Data items:
--

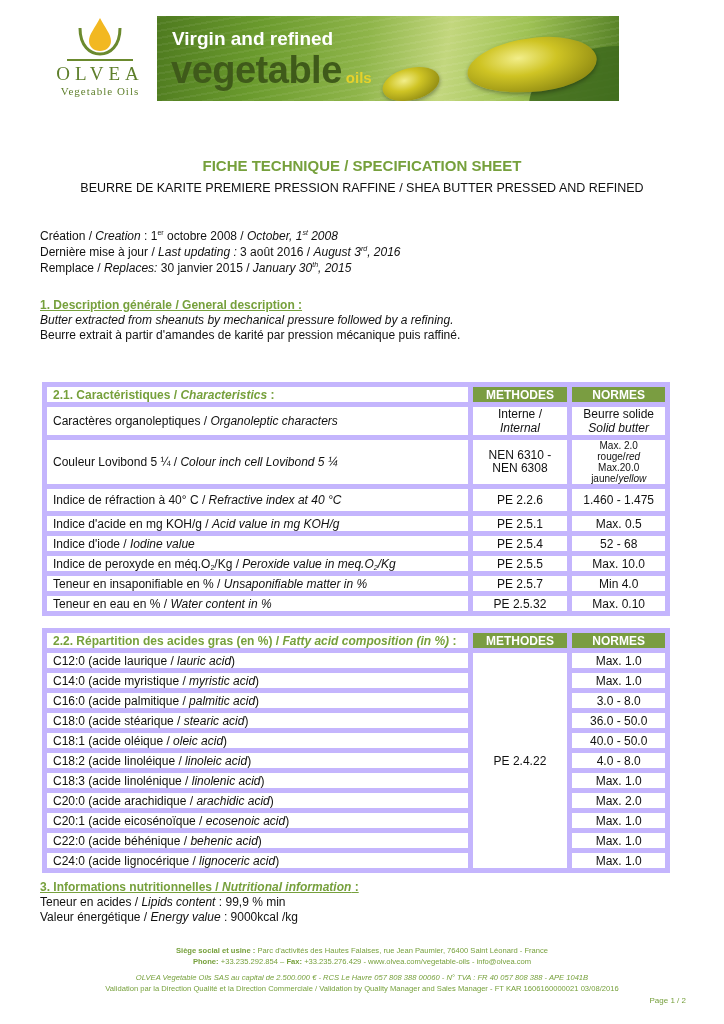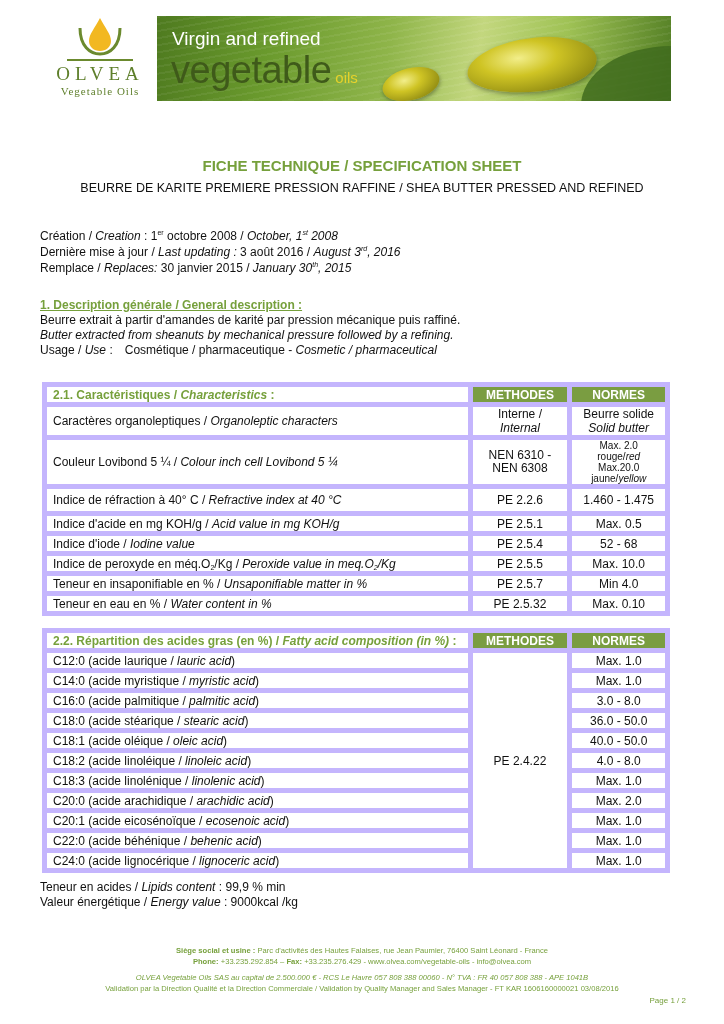--- a/index.html
+++ b/index.html
@@ -12,8 +12,8 @@
   .logo svg { display: block; margin: 0 auto; }
   .logo .brand { font-family: "Liberation Serif", serif; color: #5e7f2b; font-size: 19px; letter-spacing: 5px; margin-top: 2px; line-height: 20px; }
   .logo .sub { font-family: "Liberation Serif", serif; color: #5e7f2b; font-size: 11px; letter-spacing: 1px; line-height: 14px; }
-  .banner { position: absolute; left: 157px; top: 16px; width: 514px; height: 85px; overflow: hidden;
-    background: linear-gradient(100deg, #4e7a1f 0%, #6a9a2d 22%, #8fb54a 45%, #c3d77e 62%, #9fc255 78%, #4f7b22 100%); }
+  .banner { position: absolute; left: 157px; top: 16px; width: 462px; height: 85px; overflow: hidden;
+    background: linear-gradient(100deg, #4e7a1f 0%, #6a9a2d 22%, #8fb54a 45%, #c3d77e 62%, #9fc255 78%, #4f7b22 100%); font-weight: bold; }
   .banner .streak { position: absolute; left: 0; top: 0; width: 100%; height: 100%;
     background: repeating-linear-gradient(170deg, rgba(255,255,255,0.06) 0px, rgba(255,255,255,0.06) 2px, transparent 2px, transparent 7px); }
   .banner .line1 { position: absolute; left: 15px; top: 12px; color: #ffffff; font-size: 19px; }

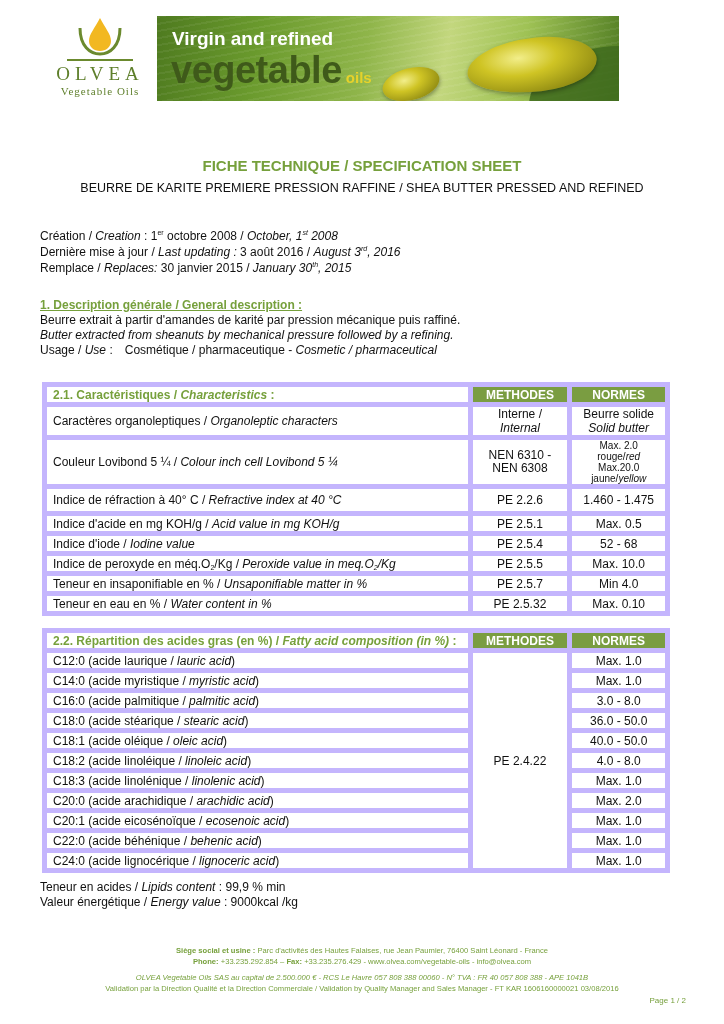--- a/index.html
+++ b/index.html
@@ -94,8 +94,8 @@
 
 <div class="desc">
   <div class="section-head">1. Description générale / General description :</div>
+  <div><i>Butter extracted from sheanuts by mechanical pressure followed by a refining.</i></div>
   <div>Beurre extrait à partir d'amandes de karité par pression mécanique puis raffiné.</div>
-  <div><i>Butter extracted from sheanuts by mechanical pressure followed by a refining.</i></div>
   <div><span>Usage / </span><i>Use</i><span> :</span><span class="usage-gap"></span><span>Cosmétique / pharmaceutique - </span> <i>Cosmetic / pharmaceutical</i></div>
 </div>
 

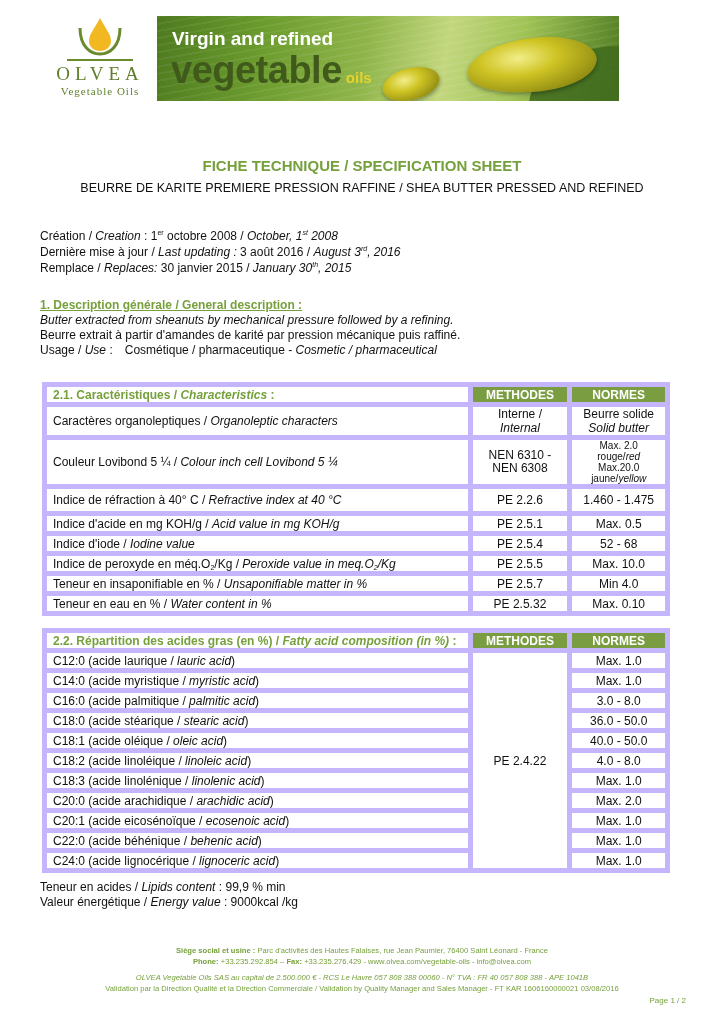--- a/index.html
+++ b/index.html
@@ -96,7 +96,6 @@
   <div class="section-head">1. Description générale / General description :</div>
   <div><i>Butter extracted from sheanuts by mechanical pressure followed by a refining.</i></div>
   <div>Beurre extrait à partir d'amandes de karité par pression mécanique puis raffiné.</div>
-  <div><span>Usage / </span><i>Use</i><span> :</span><span class="usage-gap"></span><span>Cosmétique / pharmaceutique - </span> <i>Cosmetic / pharmaceutical</i></div>
 </div>
 
 <table class="t1">

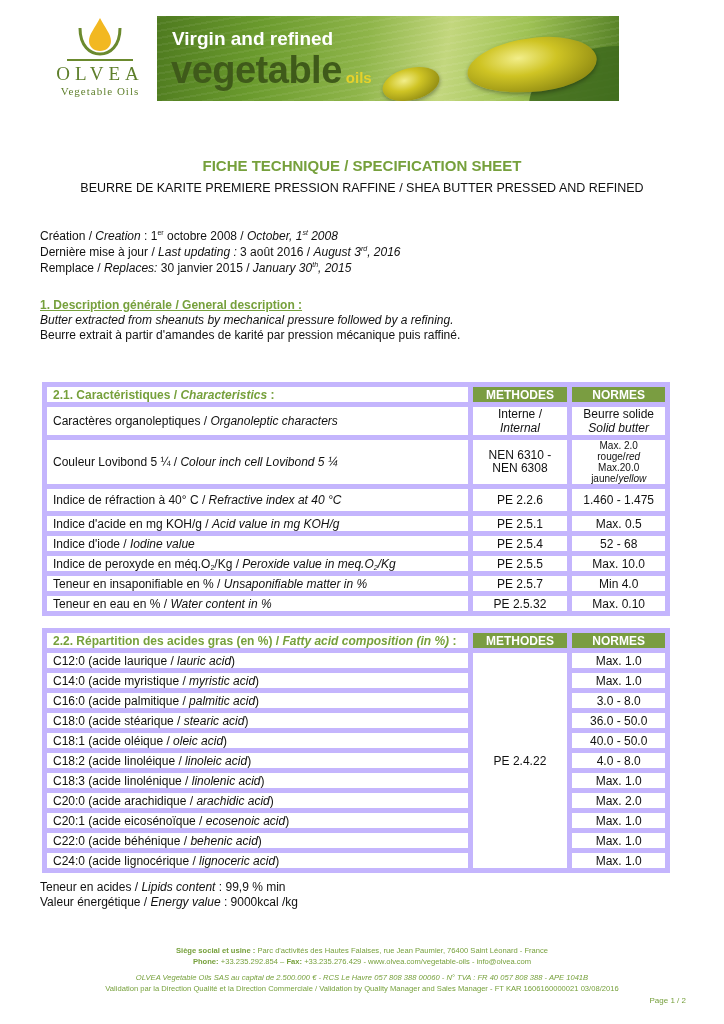--- a/index.html
+++ b/index.html
@@ -221,6 +221,7 @@
   </table>
 
 <div class="nutri">
+  <div class="section-head"><span>3. Informations nutritionnelles / </span><i>Nutritional information</i><span> :</span></div>
   <div><span>Teneur en acides / </span><i>Lipids content</i><span> : 99,9 % min</span></div>
   <div><span>Valeur énergétique  / </span><i>Energy value</i><span> : 9000kcal /kg</span></div>
 </div>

--

Exercise aim:
Make a list of all lines in the data that contain "logo".

Answer box:
   .logo svg { display: block; margin: 0 auto; }
   .logo .brand { font-family: "Liberation Serif", serif; color: #5e7f2b; font-size: 19px; letter-spacing: 5px; margin-top: 2px; line-height: 20px; }
   .logo .sub { font-family: "Liberation Serif", serif; color: #5e7f2b; font-size: 11px; letter-spacing: 1px; line-height: 14px; }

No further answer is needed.